鈴なり星

平安古典文学の現代語訳&枕草子二次創作小説のサイト

箱の中身 その2

 

 

次の日の早朝。
「こんなところに汚らしい沓が置き捨ててあるわ!一体誰なの、こんなひどいことなさるのは!」
ひとりの女官がけたたましく騒ぎ立てている。
小兵衛の君だ。
食事の準備が整った御膳を置いてある棚に、箱が一つあるのを一番に見つけた彼女は、中に汚らしい沓が一揃い鎮座しているのを汚物をつまむように扱い、騒ぎを聞きつけてかけよってくる他の女官たちの前に、その沓を突き出していた。
「非常識もいいとこだわ!食べ物をのせる棚を下足入れと間違えて、こんな粗末な箱に沓を入れたまま忘れてゆくような粗忽者は一体誰なんでしょう」
眉をひそめた不快顔で、肩を震わせながら小兵衛の君が文句を言っている。本当に不愉快そうだ。彼女を落ち着かせようと、周りに集まった皆が、
「一体、どなたのでしょうねえ」
「まあまあ、犯人の追及をせずとも、そのうちに取りにやってきますよ」
「手を清め直して仕事に取りかかり直しましょう」
などとなだめている。
と、そこへ方弘が元気よくやってきた。
「やあ、これは私の沓ですよ。
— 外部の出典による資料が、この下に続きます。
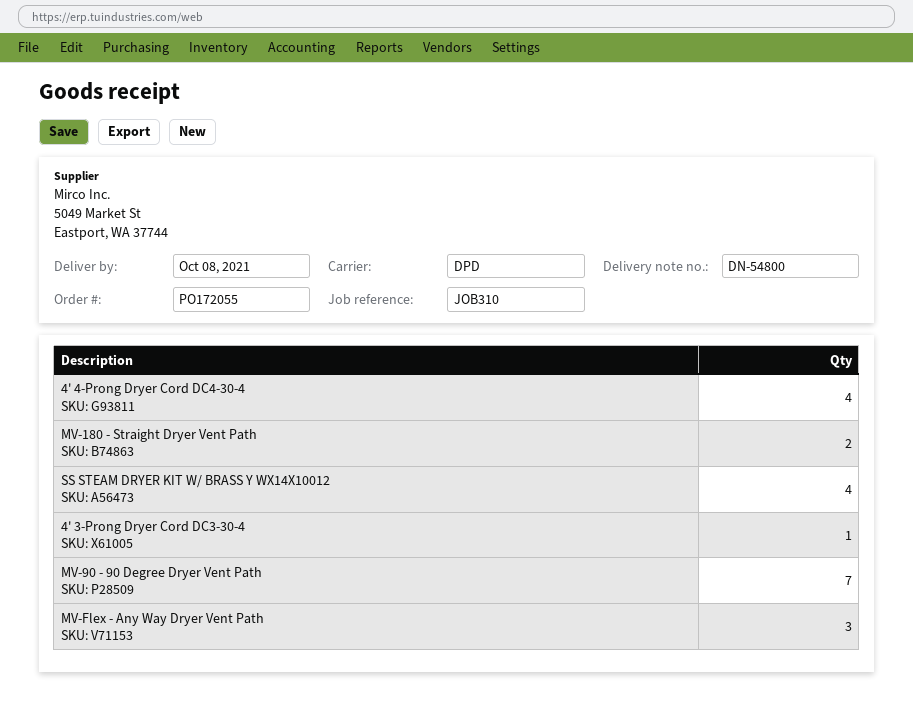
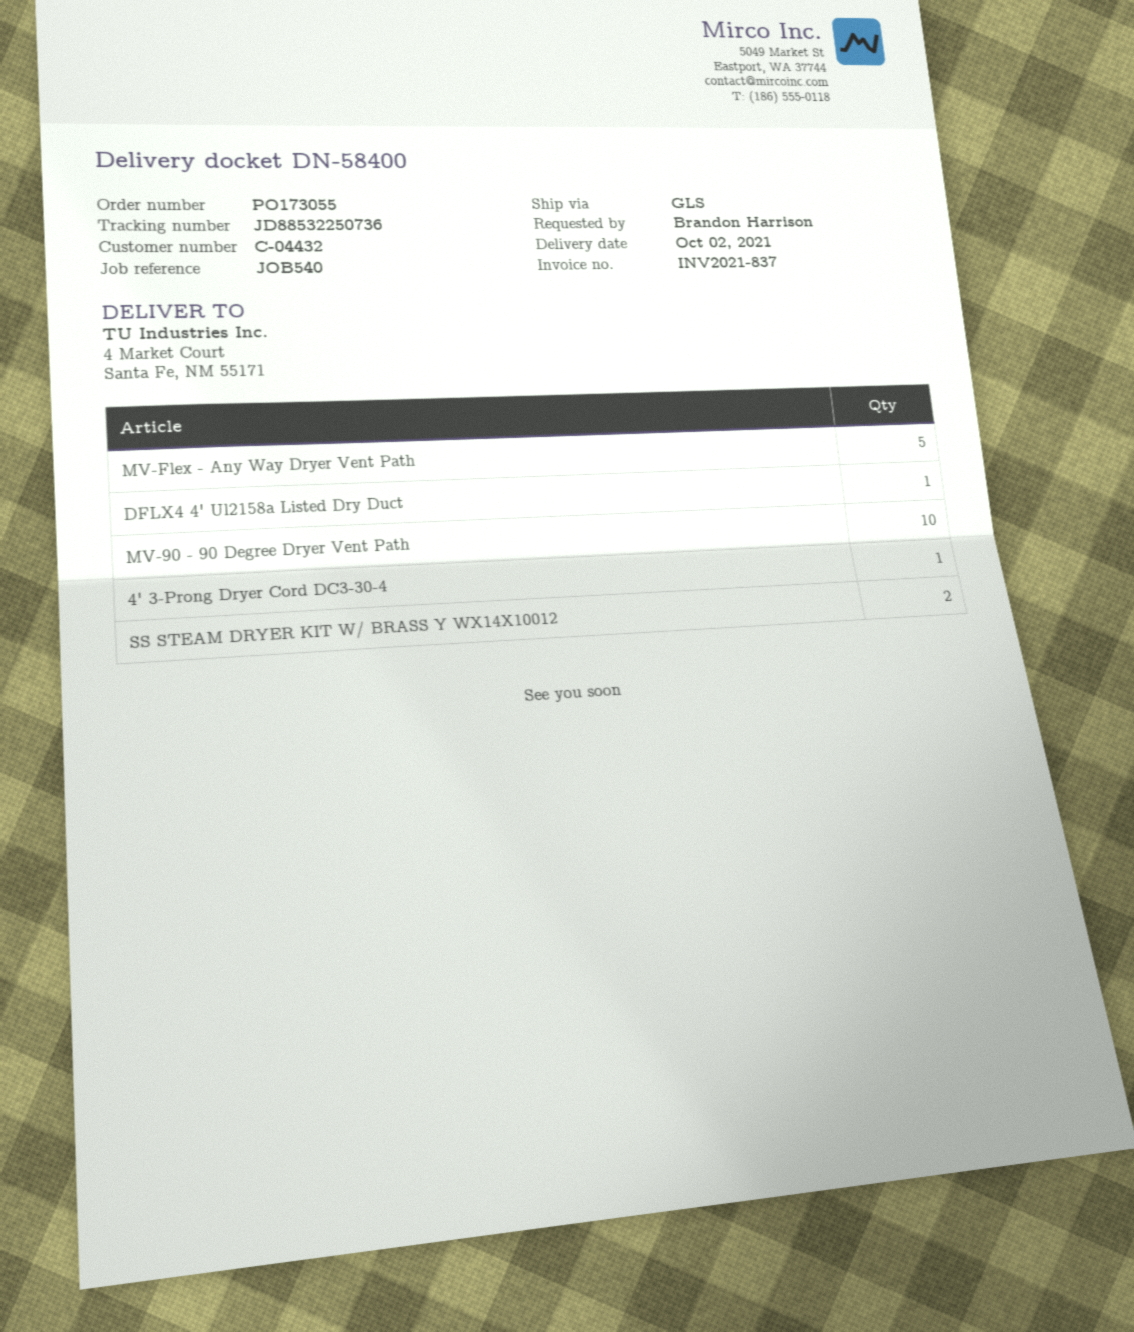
order number: PO172055 -> PO173055
delivery note number: DN-54800 -> DN-58400
delivery date: 2021-10-08 -> 2021-10-02
reference: JOB310 -> JOB540
shipping method: DPD -> GLS
4' 4-Prong Dryer Cord DC4-30-4: 4 -> none
MV-180 - Straight Dryer Vent Path: 2 -> none
SS STEAM DRYER KIT W/ BRASS Y WX14X10012: 4 -> 2
MV-90 - 90 Degree Dryer Vent Path: 7 -> 10
MV-Flex - Any Way Dryer Vent Path: 3 -> 5
DFLX4 4' Ul2158a Listed Dry Duct: none -> 1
お騒がせしました」
「方弘さん、あなたの沓だったの。なんて非常識な方ですの。ここは下足入れではありません!神聖な御膳棚なんですよ。さっさとその、汚らしいものを持ってってくださいな」
なにもそこまできつい言い方しなくても、と周りの女官たちが方弘のことを思いやるほど、小兵衛の君はプンプンに怒っていた。
方弘はといえば、この場の険悪な雰囲気に全く気がつかないふうで、目をパチクリしてまわりを見渡している。


「…これはまた、手ひどく振られてるなあ」
事態の一部始終を庭の植え込みの中で眺めていた斉信たちが、ため息とともに苦笑する。
「沓を置く、とは方弘め考えたな。だけど直球勝負すぎたなあ」
方弘が求愛のアイテムとしての『自分の沓』を選んだことは、鋭いところを突いた考え方だが、御膳棚は少し行き過ぎだ、たとえ想い人の職場だったとしても。
「小兵衛どのとやらは、笑っていれば確かに可愛らしいでしょうが、あんなにつんけんとした物言いの顔を見てしまったら、興ざめですよ」
「求愛表現としては、我々にはマネできないセンスですよねー。ある意味すごいですよ。あーあ、向こうの戸の陰で信経が涙目で覗いてますねー」
「女官たちの何人かは、沓を置いた意味がわかってるふうの者も幾人かいるようですが、肝心の小兵衛自身がプロポーズされたことを理解できてないようでは、見込みは全くありませんねえ」
植え込みの中で、宣方と道方が声を殺して騒ぐ。
「相手の女官が鈍感なんだよ。方弘は悪くない」とは斉信の返事。
周りの女官たちは、むしろ方弘を気の毒がっているようだ。斉信たちも同様だった。
確かに場の空気は読めないし凡ミスもしでかす方弘だが、腹黒さも二枚舌も持っていない人物であり、元来陽気な彼を嫌っている人間はそうはいない。仕方のないうつけ者だなあと苦笑はするが、ただそれだけなのだ。
「結果的には方弘の恋をぶっつぶしちゃったわけですねえ、悪い場所に居合わせてしまったなあ」
「あんな気の強そうな女よりは、のんびりおおらかな女の方が方弘には似合っているさ…と方弘に会ったらなぐさめておくしかないな」
「こっぴどい言葉を投げつけられて、傷ついた方弘殿ってのは想像つきませんけど」
「そりゃそうだ、しょぼくれた方弘なんて、見れるものなら見てみたいぞ」
「あいつわかってるのかな…振られたってこと」
もはや失恋した同僚をなぐさめるというよりは、方弘を『酒の肴』にして、どのように酒盛りしようかと計画し始めている連中なのであった。